Neil Gaiman’s Marvel 1602 re-creates the Marvel universe as it might have been if it wasn’t born in 1950s America, but instead in Elizabethan England. I found 1602 to embody all the pleasurable characteristics of a good graphic novel — as Gaiman writes in his afterward, it was designed to be the perfect “comic book” to read on a long summer day, and really lose yourself in an alternate world.
I’m a big Dr. Strange fan, and it was also nice to see his occultic powers front and center in the story — featured alongside Nick Fury, as only Gaiman could do him justice.
One of the greatest pleasures of the book is that uncanny and exciting moment of recognition when you espy an old Marvel hero or villain in seventeenth century garb, and living a very different life that occasionally has nothing to do with their heroic life in our time. Examples include Daredevil Matthew Murdoch as a blind bard singing songs of the four lost heroes that sailed the ship Fantastick to a strange where they gained strange powers and then were lost forever (this is a red herring, as it turns out that Count Otto Von Doom has them prisoner of course, in his castle). Then there’s Sir Nicholas Fury who manages Queen Elizabeth’s spy network and disbelieves in occultic powers and yet has a grudgingly respectful relationship with a bald, crippled man by the name of Carlos Javier, who is gathering together those “cursed” to be “witchbreed” at a secret school. A young man named Peter Parque has not yet discovered any powers… but he is fascinated by spiders, while King James has a capable assistant named Bruce Banner who schemes to make the world a better place, and at the end of the novel encounters some gamma rays. And there’s a native American, with blond hair, who has superior powers.
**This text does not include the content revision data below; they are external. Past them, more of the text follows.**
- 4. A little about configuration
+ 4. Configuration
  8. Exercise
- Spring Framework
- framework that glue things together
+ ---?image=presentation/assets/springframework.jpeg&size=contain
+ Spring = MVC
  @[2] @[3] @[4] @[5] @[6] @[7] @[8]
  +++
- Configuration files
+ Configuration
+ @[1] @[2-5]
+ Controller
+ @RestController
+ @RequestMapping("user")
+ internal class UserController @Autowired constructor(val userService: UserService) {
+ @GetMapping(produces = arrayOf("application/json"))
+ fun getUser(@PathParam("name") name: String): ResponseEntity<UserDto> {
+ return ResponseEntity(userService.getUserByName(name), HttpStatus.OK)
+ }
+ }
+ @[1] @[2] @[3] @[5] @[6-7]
Meanwhile, there is a powerful Inquisitor who seems to have powers over metal…. but I say too much.
As I write this, I realize that in the hands of a lesser writer, all of these references and alternate histories might seem just too “cute” to be read or believed.
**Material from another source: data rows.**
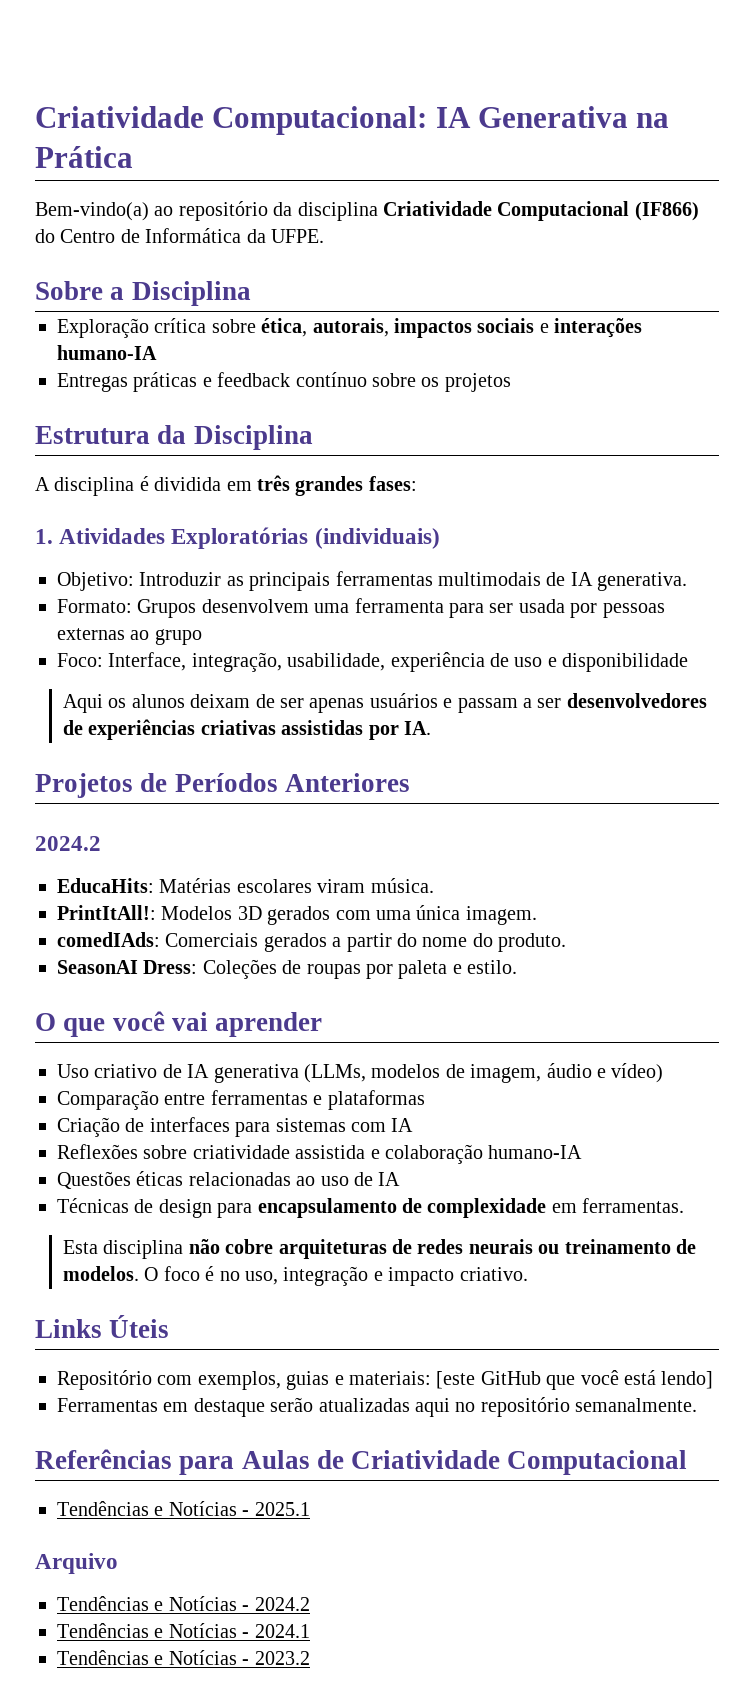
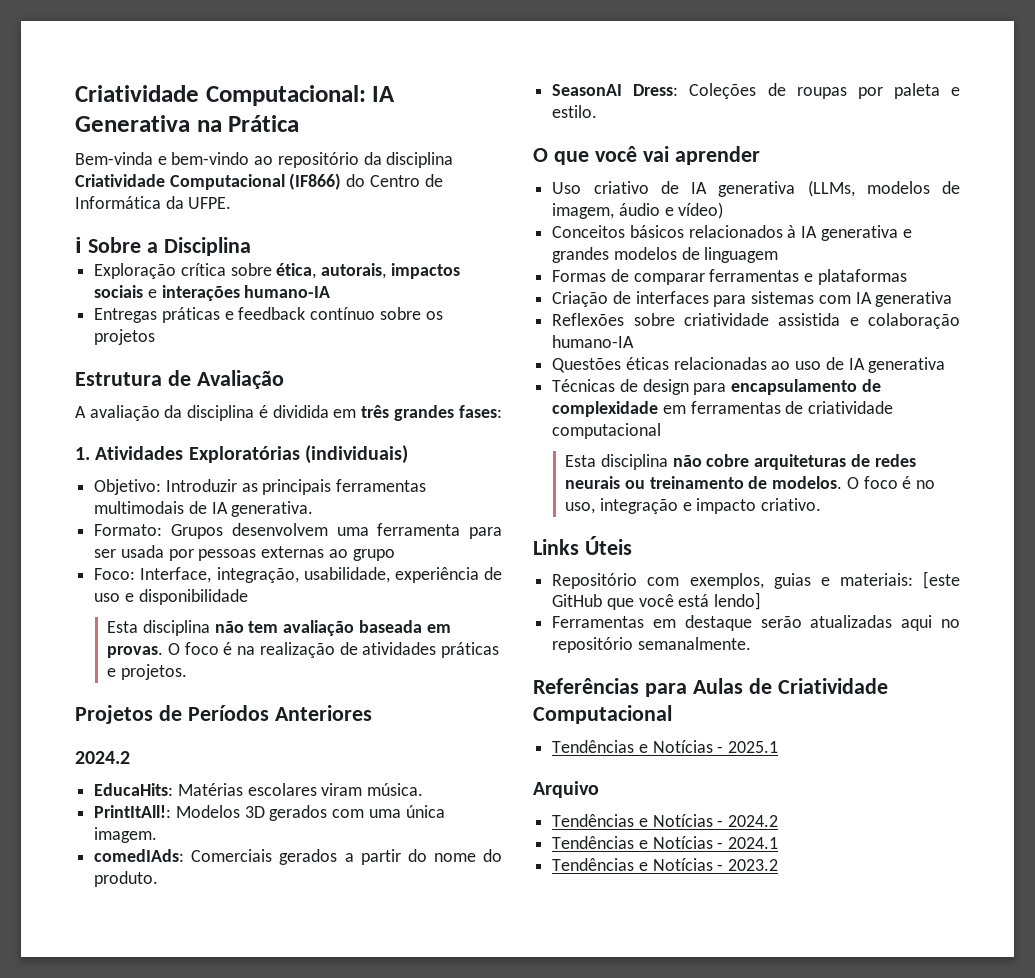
- Bem-vindo(a) ao repositório da disciplina Criatividade Computacional (IF866) do Centro de Informática da UFPE.
+ Bem-vinda e bem-vindo ao repositório da disciplina Criatividade Computacional (IF866) do Centro de Informática da UFPE.
- Sobre a Disciplina
+ ℹ Sobre a Disciplina
- Estrutura da Disciplina
+ Estrutura de Avaliação
- A disciplina é dividida em três grandes fases:
+ A avaliação da disciplina é dividida em três grandes fases:
- Aqui os alunos deixam de ser apenas usuários e passam a ser desenvolvedores de experiências criativas assistidas por IA.
+ Esta disciplina não tem avaliação baseada em provas. O foco é na realização de atividades práticas e projetos.
- Comparação entre ferramentas e plataformas
+ Conceitos básicos relacionados à IA generativa e grandes modelos de linguagem
+ Formas de comparar ferramentas e plataformas
- Criação de interfaces para sistemas com IA
+ Criação de interfaces para sistemas com IA generativa
- Questões éticas relacionadas ao uso de IA
+ Questões éticas relacionadas ao uso de IA generativa
- Técnicas de design para encapsulamento de complexidade em ferramentas.
+ Técnicas de design para encapsulamento de complexidade em ferramentas de criatividade computacional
However, Gaiman is no common comic book writer, and his ability to stitch together myth, story, and historical research creates a stunning masterwork, that is only enlivened by one’s knowledge of the Marvel universe.
Gaiman weaves together these disparate origin and historical stories into a seamless, perfectly plotted whole and makes it hum like a tightly tuned engine.
As another reviewer pointed out, Gaimain really does resurrect the fun I’m sure readers had in the 60s reading and watching as Lee, Ditko, and Kirby brought these icons to life the first time around.
The art is also incredibly complementary to Gaimain’s storyline, with beautiful scratchboard covers and digital “painting” that echoes the classic painting techniques of the 17th century.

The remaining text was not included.